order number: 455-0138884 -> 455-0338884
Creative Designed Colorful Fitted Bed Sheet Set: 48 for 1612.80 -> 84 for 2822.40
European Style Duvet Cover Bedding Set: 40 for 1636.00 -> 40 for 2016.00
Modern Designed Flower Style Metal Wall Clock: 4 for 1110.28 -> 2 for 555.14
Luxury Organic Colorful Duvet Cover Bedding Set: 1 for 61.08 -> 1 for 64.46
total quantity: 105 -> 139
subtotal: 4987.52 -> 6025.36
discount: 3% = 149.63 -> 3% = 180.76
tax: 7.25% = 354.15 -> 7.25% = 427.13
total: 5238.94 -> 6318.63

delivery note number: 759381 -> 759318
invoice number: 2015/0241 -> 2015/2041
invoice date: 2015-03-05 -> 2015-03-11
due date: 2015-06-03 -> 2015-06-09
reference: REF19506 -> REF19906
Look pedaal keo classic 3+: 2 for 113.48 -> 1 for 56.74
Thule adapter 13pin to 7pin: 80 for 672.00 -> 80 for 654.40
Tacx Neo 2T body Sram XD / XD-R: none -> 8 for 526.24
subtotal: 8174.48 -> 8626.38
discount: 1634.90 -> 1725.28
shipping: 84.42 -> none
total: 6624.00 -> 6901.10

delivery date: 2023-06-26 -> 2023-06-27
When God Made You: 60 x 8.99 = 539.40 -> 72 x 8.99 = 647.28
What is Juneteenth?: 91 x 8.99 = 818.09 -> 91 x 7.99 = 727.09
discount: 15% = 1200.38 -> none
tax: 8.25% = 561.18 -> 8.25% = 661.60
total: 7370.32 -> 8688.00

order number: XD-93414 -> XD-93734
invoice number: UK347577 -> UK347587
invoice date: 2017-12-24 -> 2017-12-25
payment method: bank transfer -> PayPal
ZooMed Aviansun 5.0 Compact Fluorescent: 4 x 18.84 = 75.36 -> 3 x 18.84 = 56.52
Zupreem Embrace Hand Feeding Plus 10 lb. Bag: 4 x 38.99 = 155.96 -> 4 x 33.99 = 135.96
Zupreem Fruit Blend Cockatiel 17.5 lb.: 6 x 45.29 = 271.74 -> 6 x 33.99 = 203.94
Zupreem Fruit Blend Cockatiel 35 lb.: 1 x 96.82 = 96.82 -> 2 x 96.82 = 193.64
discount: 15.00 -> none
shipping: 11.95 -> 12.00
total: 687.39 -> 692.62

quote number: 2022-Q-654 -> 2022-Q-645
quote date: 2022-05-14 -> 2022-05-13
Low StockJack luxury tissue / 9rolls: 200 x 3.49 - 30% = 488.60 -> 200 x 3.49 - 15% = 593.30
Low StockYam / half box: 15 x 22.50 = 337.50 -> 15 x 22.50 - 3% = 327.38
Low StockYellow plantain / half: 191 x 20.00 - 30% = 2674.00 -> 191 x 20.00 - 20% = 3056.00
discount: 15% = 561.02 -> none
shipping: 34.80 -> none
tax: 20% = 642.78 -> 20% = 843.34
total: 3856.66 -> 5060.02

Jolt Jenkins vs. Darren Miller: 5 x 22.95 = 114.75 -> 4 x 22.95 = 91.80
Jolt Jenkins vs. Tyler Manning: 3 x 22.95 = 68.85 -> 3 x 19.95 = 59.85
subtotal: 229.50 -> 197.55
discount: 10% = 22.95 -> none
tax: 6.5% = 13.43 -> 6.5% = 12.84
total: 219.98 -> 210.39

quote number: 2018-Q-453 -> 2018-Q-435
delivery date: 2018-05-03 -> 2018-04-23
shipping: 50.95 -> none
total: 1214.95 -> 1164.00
----------
> What needs to be done:
Your task for the entries above: copy exactly the span starting with the line with "order number: XD-93414 -> XD-93734" and going on through the line with "shipping: 11.95 -> 12.00", both lines included, and nothing else.

> Result:
order number: XD-93414 -> XD-93734
invoice number: UK347577 -> UK347587
invoice date: 2017-12-24 -> 2017-12-25
payment method: bank transfer -> PayPal
ZooMed Aviansun 5.0 Compact Fluorescent: 4 x 18.84 = 75.36 -> 3 x 18.84 = 56.52
Zupreem Embrace Hand Feeding Plus 10 lb. Bag: 4 x 38.99 = 155.96 -> 4 x 33.99 = 135.96
Zupreem Fruit Blend Cockatiel 17.5 lb.: 6 x 45.29 = 271.74 -> 6 x 33.99 = 203.94
Zupreem Fruit Blend Cockatiel 35 lb.: 1 x 96.82 = 96.82 -> 2 x 96.82 = 193.64
discount: 15.00 -> none
shipping: 11.95 -> 12.00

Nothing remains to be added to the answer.